How does the Sentinel HASP licensing test for license re-hosting.

Issue

What criteria does Sentinal HASP license look for to establish that a license is legitimate?

Product Line

Andover Continuum

Environment

  • Sentinal HASP
  • Keyless Licensing
  • SafeNet

Cause

How does  the Sentilel HASP license detect that the license has not been re-hosted.

Resolution

Sentinel HASP relies on three different parameters for verifying fingerprints on a virtual machine:

  • Virtual MAC address
  • CPU characteristics
  • UUID of the virtual image.

Each of these parameters is discussed below.

 

Virtual MAC Address

Each physical network adapter or network card has a unique identifier, but this identifier is not accessible to a virtual machine running on the computer. Instead, each virtual machine is assigned a unique virtual MAC address.

 

Within a network, each virtual machine must possess a unique MAC address. A user cannot a user clones a virtual machine and installs it on a second computer within the same network, working on either the original or the cloned virtual machine will be impractical as the two machines will constantly cause network collisions.

 

CPU Characteristics

In desktop/workstation environments such as VMware workstation or VMware player,

the desktop virtualization software does not expose the ability to virtualizes the CPU.

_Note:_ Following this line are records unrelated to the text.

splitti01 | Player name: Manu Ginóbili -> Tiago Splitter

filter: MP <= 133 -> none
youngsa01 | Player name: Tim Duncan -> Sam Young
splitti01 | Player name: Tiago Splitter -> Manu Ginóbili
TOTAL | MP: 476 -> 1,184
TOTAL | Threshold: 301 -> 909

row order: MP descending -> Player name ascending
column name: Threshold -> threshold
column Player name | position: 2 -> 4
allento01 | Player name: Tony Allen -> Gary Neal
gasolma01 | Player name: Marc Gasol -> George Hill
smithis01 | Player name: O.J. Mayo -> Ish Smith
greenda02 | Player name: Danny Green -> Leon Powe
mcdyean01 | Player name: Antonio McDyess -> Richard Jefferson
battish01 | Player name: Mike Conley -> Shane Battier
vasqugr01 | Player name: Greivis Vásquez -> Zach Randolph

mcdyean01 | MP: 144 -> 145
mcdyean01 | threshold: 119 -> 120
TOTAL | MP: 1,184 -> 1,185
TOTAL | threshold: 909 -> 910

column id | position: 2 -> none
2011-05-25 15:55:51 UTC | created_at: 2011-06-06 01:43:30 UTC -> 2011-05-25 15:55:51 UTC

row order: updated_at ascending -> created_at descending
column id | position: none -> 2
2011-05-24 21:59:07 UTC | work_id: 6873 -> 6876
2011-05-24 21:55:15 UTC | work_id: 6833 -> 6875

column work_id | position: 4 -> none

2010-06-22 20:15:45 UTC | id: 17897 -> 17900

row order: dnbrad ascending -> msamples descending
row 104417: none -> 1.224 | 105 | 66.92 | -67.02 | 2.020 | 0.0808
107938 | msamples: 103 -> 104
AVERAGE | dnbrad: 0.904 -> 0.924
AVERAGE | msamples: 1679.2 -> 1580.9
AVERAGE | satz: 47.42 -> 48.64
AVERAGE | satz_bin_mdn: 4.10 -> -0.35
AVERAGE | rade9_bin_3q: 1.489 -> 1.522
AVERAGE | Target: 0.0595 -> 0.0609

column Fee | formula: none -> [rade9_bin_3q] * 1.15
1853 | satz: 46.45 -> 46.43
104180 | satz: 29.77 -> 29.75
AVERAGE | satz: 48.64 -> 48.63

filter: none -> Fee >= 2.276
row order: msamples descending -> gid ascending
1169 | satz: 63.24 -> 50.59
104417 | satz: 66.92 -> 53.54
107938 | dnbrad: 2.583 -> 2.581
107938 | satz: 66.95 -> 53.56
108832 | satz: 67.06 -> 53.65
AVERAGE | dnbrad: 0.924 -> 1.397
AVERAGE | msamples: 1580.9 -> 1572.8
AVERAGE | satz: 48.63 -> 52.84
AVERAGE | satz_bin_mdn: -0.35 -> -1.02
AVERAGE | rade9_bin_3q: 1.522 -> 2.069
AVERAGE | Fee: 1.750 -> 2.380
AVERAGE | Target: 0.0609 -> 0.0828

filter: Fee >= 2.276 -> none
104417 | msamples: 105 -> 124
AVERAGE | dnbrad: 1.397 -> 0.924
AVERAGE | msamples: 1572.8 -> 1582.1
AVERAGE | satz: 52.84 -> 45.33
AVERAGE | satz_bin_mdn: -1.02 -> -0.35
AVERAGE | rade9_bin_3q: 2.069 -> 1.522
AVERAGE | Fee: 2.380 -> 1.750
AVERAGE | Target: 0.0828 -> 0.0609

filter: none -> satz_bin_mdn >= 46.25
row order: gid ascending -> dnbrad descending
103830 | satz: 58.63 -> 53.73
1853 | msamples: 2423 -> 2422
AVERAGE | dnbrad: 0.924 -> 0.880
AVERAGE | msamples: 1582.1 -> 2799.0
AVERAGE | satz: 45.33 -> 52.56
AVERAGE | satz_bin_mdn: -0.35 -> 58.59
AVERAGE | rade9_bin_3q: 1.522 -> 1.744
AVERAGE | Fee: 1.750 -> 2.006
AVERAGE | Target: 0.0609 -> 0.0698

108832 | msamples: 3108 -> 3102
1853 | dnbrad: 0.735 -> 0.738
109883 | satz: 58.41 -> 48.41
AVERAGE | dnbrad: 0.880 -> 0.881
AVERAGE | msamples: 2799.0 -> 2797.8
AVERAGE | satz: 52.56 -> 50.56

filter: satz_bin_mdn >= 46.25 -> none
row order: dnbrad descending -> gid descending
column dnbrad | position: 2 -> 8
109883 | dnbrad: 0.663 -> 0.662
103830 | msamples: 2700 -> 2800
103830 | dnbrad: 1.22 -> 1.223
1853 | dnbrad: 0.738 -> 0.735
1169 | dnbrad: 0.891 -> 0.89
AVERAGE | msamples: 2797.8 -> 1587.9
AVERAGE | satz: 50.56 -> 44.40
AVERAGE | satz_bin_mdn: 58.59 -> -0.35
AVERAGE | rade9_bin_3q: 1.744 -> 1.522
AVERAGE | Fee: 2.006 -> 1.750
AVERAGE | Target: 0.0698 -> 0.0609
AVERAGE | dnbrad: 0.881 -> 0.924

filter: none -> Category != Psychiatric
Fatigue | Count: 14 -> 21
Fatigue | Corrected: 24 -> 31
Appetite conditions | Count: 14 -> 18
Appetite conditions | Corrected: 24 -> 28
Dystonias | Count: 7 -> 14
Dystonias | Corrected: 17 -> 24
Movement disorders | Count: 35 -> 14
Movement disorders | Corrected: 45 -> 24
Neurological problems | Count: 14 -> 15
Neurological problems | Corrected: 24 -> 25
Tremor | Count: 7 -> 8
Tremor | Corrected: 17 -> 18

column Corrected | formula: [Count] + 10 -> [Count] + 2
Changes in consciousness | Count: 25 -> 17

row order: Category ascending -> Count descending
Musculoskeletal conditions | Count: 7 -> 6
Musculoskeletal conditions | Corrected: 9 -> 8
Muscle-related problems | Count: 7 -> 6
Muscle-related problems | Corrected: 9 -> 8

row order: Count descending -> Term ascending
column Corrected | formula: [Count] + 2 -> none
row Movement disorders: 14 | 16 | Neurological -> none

This increases the difficulty for a user to bypass the protection by attempting to create a virtual copy of the source computer.

 

A number of CPU characteristics are available for inclusion in the virtual machine fingerprint, including:

  • Make
  • Model
  • Speed.

 

Due to the large number of different processors available in the market, the likelihood of two different desktop computers having completely identical CPU characteristics is low.

 

In centrally managed virtual infrastructures(also called serverbased virtualization), hardware clusters can be virtualized.

 

In this environment, the virtual infrastructure does not always utilize a single, fixed set of physical hardware resources.  Instead, it utilizes a shared pool of resources.

 

For the most common types of clustered environments, where live migration capabilities are typically required, a requirement usually exists for different hosts in the cluster to have identical CPU characteristics.

 

Solutions such as VMware vCenter Server provide the ability to enable CPU masking to improve compatibility for the high availability and fault tolerance virtualization features.

CPU masking allows host machines with different CPU characteristics to be used in the cluster, while providing common (masked) CPU characteristics Clone Detection for a Virtual Machine 341 across all hosts in the cluster.

 

Therefore the CPU characteristics do not change when virtual machine migrates across the hosts in a

cluster.

 

This enables licensed applications to continue working when migrated from one host to another within a cluster.

 

However, this type of environment is restricted to a limited subset of CPU types.

In addition, the migration can only be performed when the target computer contains physical CPU whose

capabilities match or exceed the characteristics of the virtual CPU.

 

UUID of the Virtual Machine

This is used as a means of unique identification of the virtual machine with the majority of virtual machines technologies.

  • The UUID consists of a 16‐byte (128‐bit) number.
  • Each virtual machine is assigned a different UUID.
  • When a user makes a clone of a virtual image or copies a virtual machine from one location to another, a new UUID value is generated for the new virtual image or virtual machine.

·        None of the three characteristics used by Sentinel HASP to create a virtual machine fingerprint is absolutely tamper‐proof.